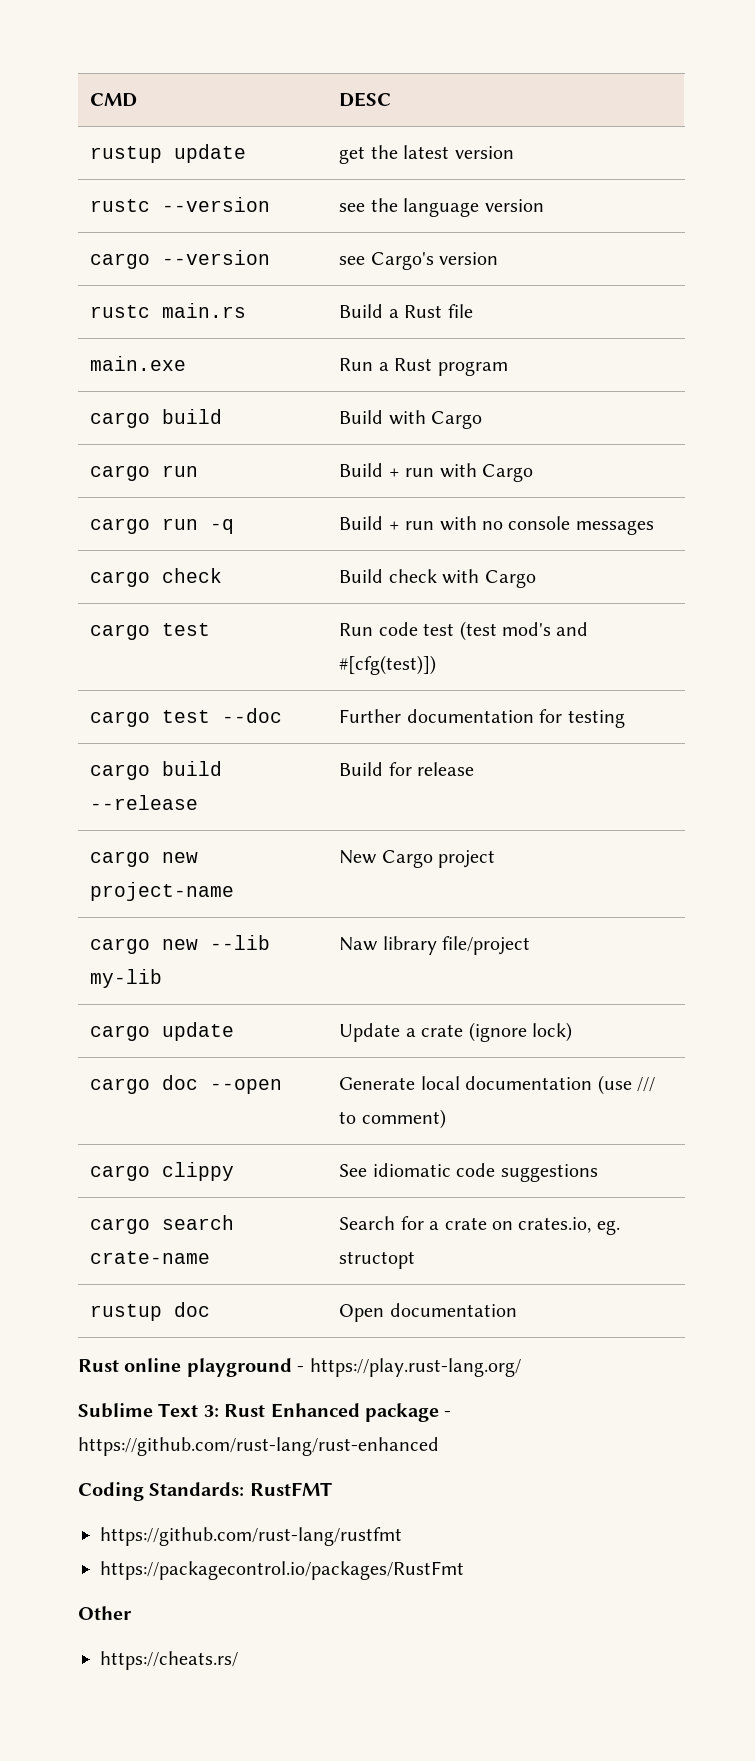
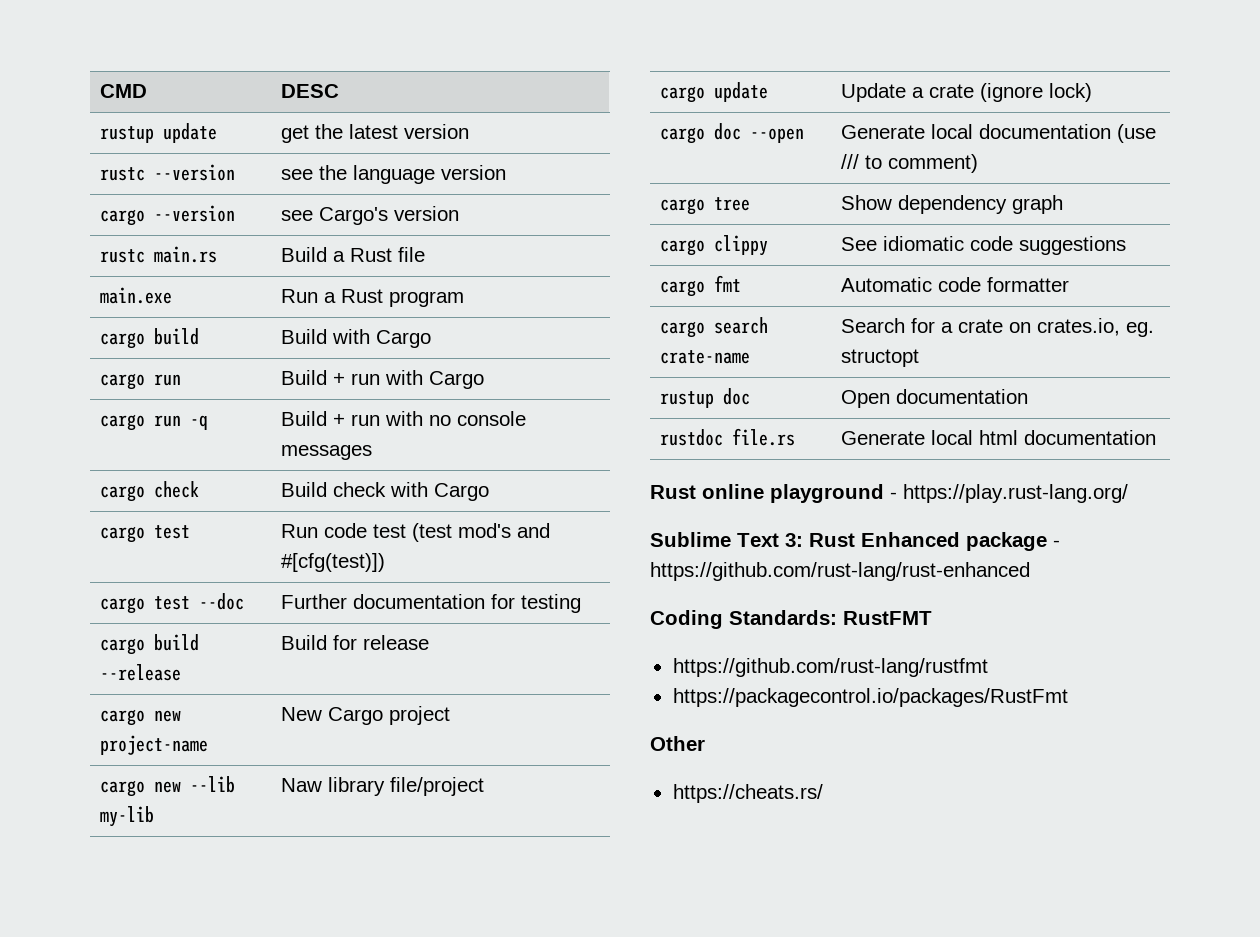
(446, 1119) none -> [659,197,750,215] [840,195,1063,214] // cargo tree | Show dependency graph
(598, 1173) none -> [659,275,741,297] [840,277,1069,292] // cargo fmt | Automatic code formatter
(517, 1310) none -> [659,428,795,446] [840,430,1156,445] // rustdoc file.rs | Generate local html documentation

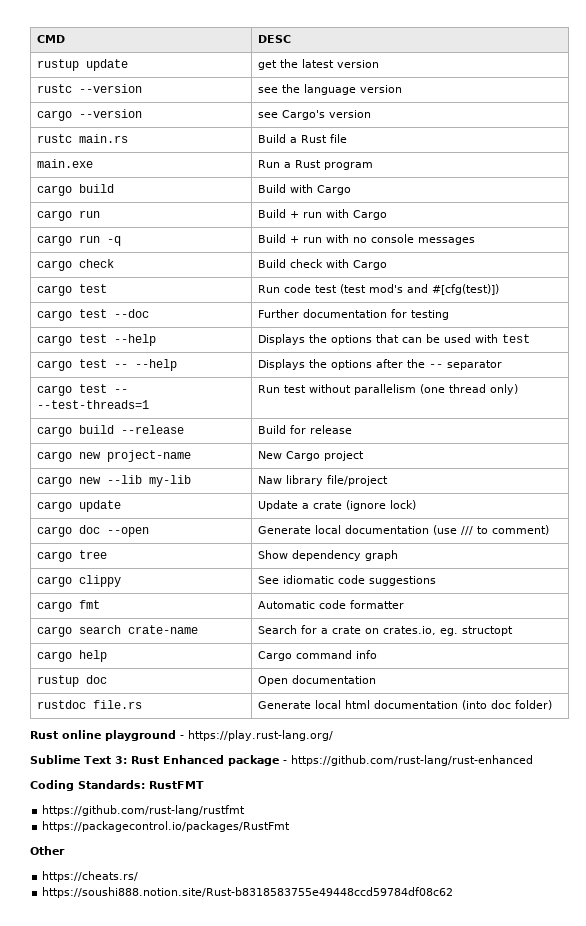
(581, 603) none -> [37,334,157,346] [258,334,531,345] [37,359,178,371] [258,359,503,370] [37,384,129,396] [37,400,150,409] [258,384,519,395] // cargo test --help | Displays the options that can be used with test // cargo test -- --help | Displays the options after the -- separator // cargo test -- --test-threads=1 | Run test without parallelism (one thread only)
(919, 358) none -> [37,650,108,662] [258,650,378,661] // cargo help | Cargo command info
(1156, 437) none -> [462,700,553,710] (into doc folder)
(823, 793) none -> [42,887,454,898] // https://soushi888.notion.site/Rust-b8318583755e49448ccd59784df08c62

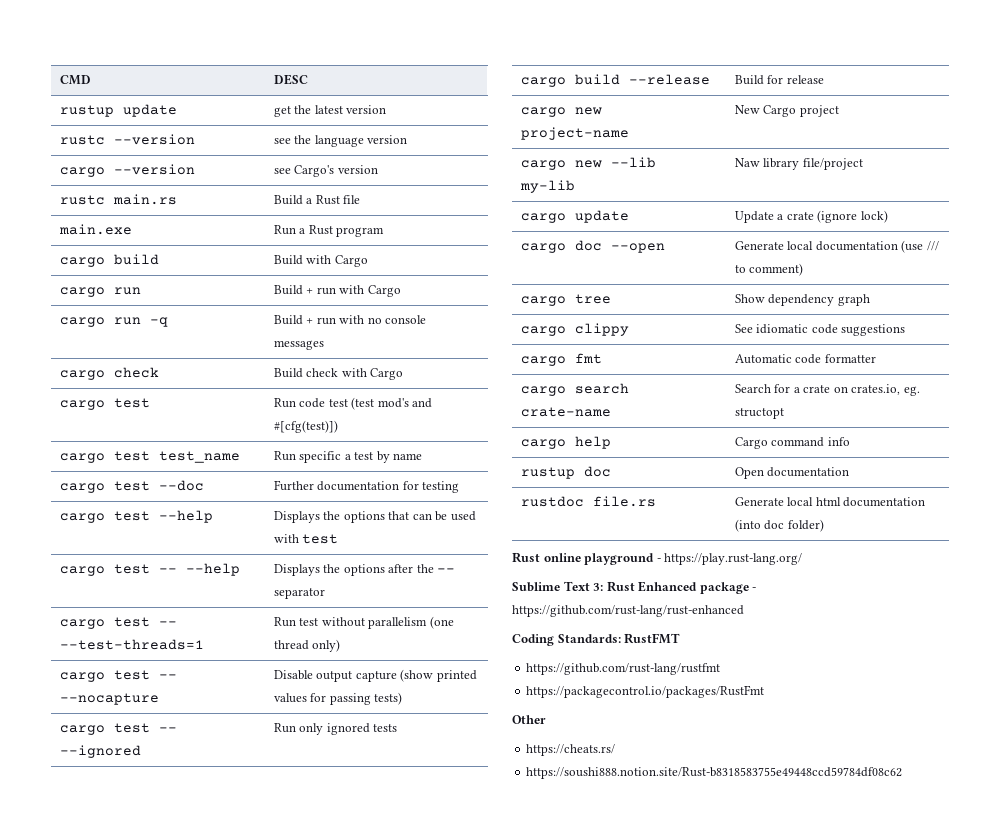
(500, 289) none -> [59,451,240,463] [273,451,423,463] // cargo test test_name | Run specific a test by name
(519, 389) none -> [59,670,177,682] [59,693,159,705] [273,669,477,682] [273,692,403,705] [59,723,177,735] [59,745,141,758] [273,723,398,735] // cargo test -- --nocapture | Disable output capture (show printed values for passing tests) // cargo test -- --ignored | Run only ignored tests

·····

PROBLEM DETAILS:
Should a record include a picture, omit it from your copy and return the rest unchanged.

ANSWER BOX:
(446, 1119) none -> [659,197,750,215] [840,195,1063,214] // cargo tree | Show dependency graph
(598, 1173) none -> [659,275,741,297] [840,277,1069,292] // cargo fmt | Automatic code formatter
(517, 1310) none -> [659,428,795,446] [840,430,1156,445] // rustdoc file.rs | Generate local html documentation

(581, 603) none -> [37,334,157,346] [258,334,531,345] [37,359,178,371] [258,359,503,370] [37,384,129,396] [37,400,150,409] [258,384,519,395] // cargo test --help | Displays the options that can be used with test // cargo test -- --help | Displays the options after the -- separator // cargo test -- --test-threads=1 | Run test without parallelism (one thread only)
(919, 358) none -> [37,650,108,662] [258,650,378,661] // cargo help | Cargo command info
(1156, 437) none -> [462,700,553,710] (into doc folder)
(823, 793) none -> [42,887,454,898] // https://soushi888.notion.site/Rust-b8318583755e49448ccd59784df08c62

(500, 289) none -> [59,451,240,463] [273,451,423,463] // cargo test test_name | Run specific a test by name
(519, 389) none -> [59,670,177,682] [59,693,159,705] [273,669,477,682] [273,692,403,705] [59,723,177,735] [59,745,141,758] [273,723,398,735] // cargo test -- --nocapture | Disable output capture (show printed values for passing tests) // cargo test -- --ignored | Run only ignored tests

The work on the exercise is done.